→ **EXERCISE DESCRIPTION**:
Transcribe the listing exactly, skipping every picture.

→ **EXERCISE DATA**:

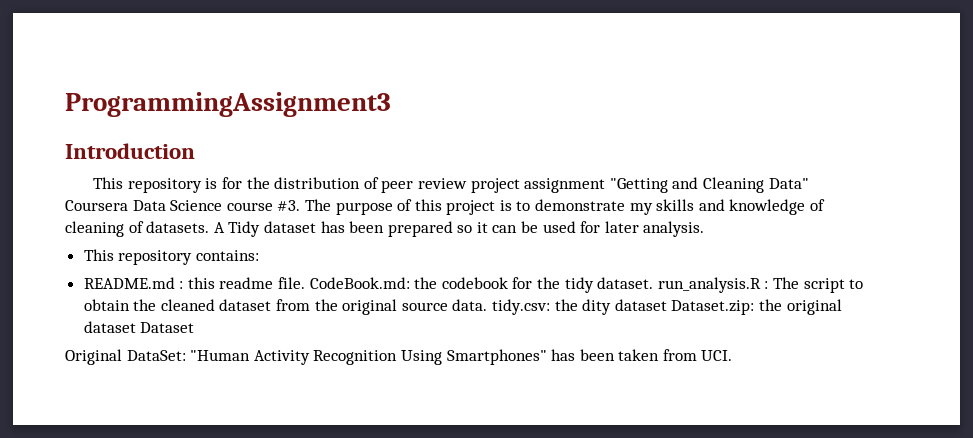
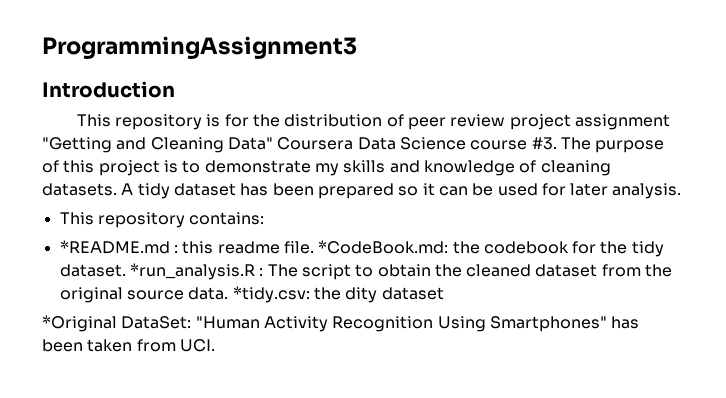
- The purpose of this project is to demonstrate my skills and knowledge of cleaning of datasets.
+ The purpose of this project is to demonstrate my skills and knowledge of cleaning datasets.
- A Tidy dataset has been prepared so it can be used for later analysis.
+ A tidy dataset has been prepared so it can be used for later analysis.
- README.md : this readme file.
+ *README.md : this readme file.
- CodeBook.md: the codebook for the tidy dataset. run_analysis.R : The script to obtain the cleaned dataset from the original source data. tidy.csv: the dity dataset Dataset.zip: the original dataset Dataset
- Original DataSet: "Human Activity Recognition Using Smartphones" has been taken from UCI.
+ *CodeBook.md: the codebook for the tidy dataset. *run_analysis.R : The script to obtain the cleaned dataset from the original source data. *tidy.csv: the dity dataset
+ *Original DataSet: "Human Activity Recognition Using Smartphones" has been taken from UCI.

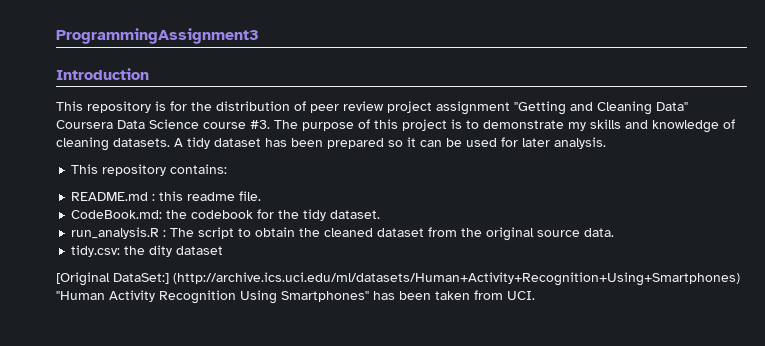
- *README.md : this readme file. *CodeBook.md: the codebook for the tidy dataset. *run_analysis.R : The script to obtain the cleaned dataset from the original source data. *tidy.csv: the dity dataset
+ README.md : this readme file.
+ CodeBook.md: the codebook for the tidy dataset.
+ run_analysis.R : The script to obtain the cleaned dataset from the original source data.
+ tidy.csv: the dity dataset
- *Original DataSet: "Human Activity Recognition Using Smartphones" has been taken from UCI.
+ [Original DataSet:] (http://archive.ics.uci.edu/ml/datasets/Human+Activity+Recognition+Using+Smartphones) "Human Activity Recognition Using Smartphones" has been taken from UCI.

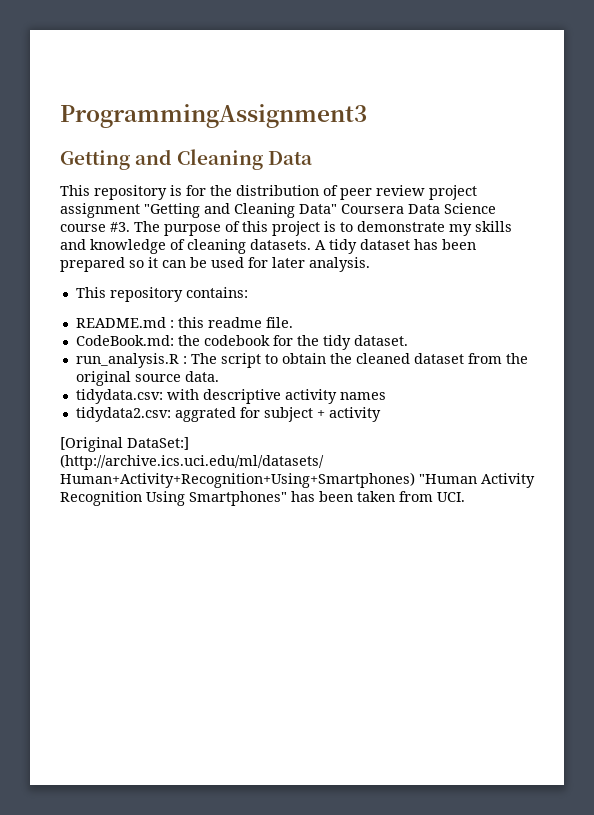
- Introduction
+ Getting and Cleaning Data
- tidy.csv: the dity dataset
+ tidydata.csv: with descriptive activity names
+ tidydata2.csv: aggrated for subject + activity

→ **EXERCISE SOLUTION**:
- The purpose of this project is to demonstrate my skills and knowledge of cleaning of datasets.
+ The purpose of this project is to demonstrate my skills and knowledge of cleaning datasets.
- A Tidy dataset has been prepared so it can be used for later analysis.
+ A tidy dataset has been prepared so it can be used for later analysis.
- README.md : this readme file.
+ *README.md : this readme file.
- CodeBook.md: the codebook for the tidy dataset. run_analysis.R : The script to obtain the cleaned dataset from the original source data. tidy.csv: the dity dataset Dataset.zip: the original dataset Dataset
- Original DataSet: "Human Activity Recognition Using Smartphones" has been taken from UCI.
+ *CodeBook.md: the codebook for the tidy dataset. *run_analysis.R : The script to obtain the cleaned dataset from the original source data. *tidy.csv: the dity dataset
+ *Original DataSet: "Human Activity Recognition Using Smartphones" has been taken from UCI.

- *README.md : this readme file. *CodeBook.md: the codebook for the tidy dataset. *run_analysis.R : The script to obtain the cleaned dataset from the original source data. *tidy.csv: the dity dataset
+ README.md : this readme file.
+ CodeBook.md: the codebook for the tidy dataset.
+ run_analysis.R : The script to obtain the cleaned dataset from the original source data.
+ tidy.csv: the dity dataset
- *Original DataSet: "Human Activity Recognition Using Smartphones" has been taken from UCI.
+ [Original DataSet:] (http://archive.ics.uci.edu/ml/datasets/Human+Activity+Recognition+Using+Smartphones) "Human Activity Recognition Using Smartphones" has been taken from UCI.

- Introduction
+ Getting and Cleaning Data
- tidy.csv: the dity dataset
+ tidydata.csv: with descriptive activity names
+ tidydata2.csv: aggrated for subject + activity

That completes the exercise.